My cover photo is a snowy and icy lake. During the Fall of 2014 I had to go to Redmond and stay a couple nights for a regional meeting for my job. I rented a car (we were a one car family at the time) and the rental company made a mistake and I got a huge 4WD Dodge Ram truck quad cab – it was a monster and I loved it. With that kind of rig I was able to take a detour along the way and stop at Suttle Lake, my favorite place in the world.
Suttle Lake is our family camp spot – we spent a week every summer there swimming, catching fish, playing with the boat, eating and having fun. It was around 3rd or 4th grade when we started going to Suttle Lake, prior we had gone to Elk Lake but once we couldn’t get there because of forest fires. We turned back in Bend and started looking for camp sites but they were full. We were getting close to heading back home when dad and Mark found one at Suttle Lake. The elevation was a few thousand feet lower than Elk Lake (it sits at the base of Mt Bachelor, Suttle is right on Santiam Pass) and it didn’t take long for us to appreciate that there wasn’t ice on the boat in the mornings or that we didn’t have to use doubled up sleeping bags — you could easily get up and use the bathroom in the middle of the night. The fishing wasn’t as good — but that seemed to be a sacrifice we were willing to make.
New tradition (ask my husband, my family is really into tradition)!!
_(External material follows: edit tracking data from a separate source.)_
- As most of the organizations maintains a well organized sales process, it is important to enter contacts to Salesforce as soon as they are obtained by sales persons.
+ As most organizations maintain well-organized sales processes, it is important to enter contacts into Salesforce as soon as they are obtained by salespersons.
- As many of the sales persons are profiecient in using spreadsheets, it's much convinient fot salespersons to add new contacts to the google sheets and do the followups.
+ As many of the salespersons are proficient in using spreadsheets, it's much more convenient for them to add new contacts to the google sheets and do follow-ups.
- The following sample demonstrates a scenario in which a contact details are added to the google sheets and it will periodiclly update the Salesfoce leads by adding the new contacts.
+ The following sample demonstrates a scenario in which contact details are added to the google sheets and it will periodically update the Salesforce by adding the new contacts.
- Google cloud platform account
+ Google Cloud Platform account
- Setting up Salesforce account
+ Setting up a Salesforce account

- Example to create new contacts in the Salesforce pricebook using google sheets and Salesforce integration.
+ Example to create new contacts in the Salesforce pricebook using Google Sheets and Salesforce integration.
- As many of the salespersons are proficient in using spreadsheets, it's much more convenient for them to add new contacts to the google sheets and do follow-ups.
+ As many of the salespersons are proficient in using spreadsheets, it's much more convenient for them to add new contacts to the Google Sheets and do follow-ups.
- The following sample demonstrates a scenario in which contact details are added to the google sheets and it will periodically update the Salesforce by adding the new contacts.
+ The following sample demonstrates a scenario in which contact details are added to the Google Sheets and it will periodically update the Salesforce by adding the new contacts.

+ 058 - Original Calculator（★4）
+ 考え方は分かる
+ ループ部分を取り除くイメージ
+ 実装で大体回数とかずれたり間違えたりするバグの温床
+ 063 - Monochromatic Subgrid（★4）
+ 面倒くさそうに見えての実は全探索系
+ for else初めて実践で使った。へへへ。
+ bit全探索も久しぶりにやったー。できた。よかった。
Every summer it was me and my mom and dad, my aunt and uncle Joe and Kathy and my cousins JJ and Amy, Mark and Suzi and Grant and Lauren and whoever else wanted to join. Sometimes Randy and Joey came (he brought the twins once I remember) and I think Mike and Flo came once too. We’d swim or ride our bikes all day and take change to the little store and buy Laffy Taffy and ice cream bars. Even as me and my cousins and Grant and Lauren grew this camping trip never got old. We looked forward to it every summer and I know our parents did too. It was a week vacation in the woods and
We. Had. Fun.
My first year in college ended with me being chosen to be editor of the college newspaper the next year. My mom was so excited and proud. She told everybody. That summer I worked for state parks and I couldn’t get the whole weekend off so I had to take my truck and follow her and dad over in their new (it was old but well taken care of) Winnebago they had bought that year. Usually we stayed at the south campground but they were full so we stayed up the south side – it was windy but still a good spot. We had our own beach and the spot was big enough for everyone to stay together. The W (that’s what we called it – it was a Winnebago and our last name is Whisler) was parked up on the road probably about 30 feet or so from the picnic table and our tents.
One morning after a long night of drinking and having fun we were all up early. I was eating a cinnamon raisin bagel. Mom and dad had been up but they were up in the W. The rest of us were at the picnic table or by the fire. My dad yelled for my uncle and all of us froze. We looked up and dad was carrying mom out of the W and she looked weird. Joe and Mark ran up to him and Suzi and I looked for her cellphone in her glove box to call 911. The details get less here because I don’t know them. Dad yelled “get her out of here!” and Grant and I drive in my truck to the highway to meet the ambulance that came from Sisters about 20 miles away. Mom ended up being taken to Black Butte and she was life flighted to Bend where she died the next day from a brain aneurism.
So, that’s why this picture is my cover picture. It’s where we spread mom’s ashes. It’s where so much of my life has been and will forever be. And we still go back and camp, every year, just like we always have. Me and my cousins take our kids now — lemme tell ya, the first summer that I took Jack (Charlie hadn’t been born yet) was pretty emotional for me at times. I usually have a moment or two each trip when I need to go for a walk my myself — I think almost all of us do — and that’s ok. It seems like we could all have one really good reason not to want to go back but it’s just the opposit. I love that place, it feels like home.
Suttle Lake in the winter is a stranger to us – we aren’t snow people. But this trip in the Fall of 2015 it was just me, it was about 20 degrees and it was so quiet and frozen. So much of the fun in Suttle Lake is that it’s all of us — but this time it was just me and mom.
Hi mom. Miss you. We’ll see you this summer.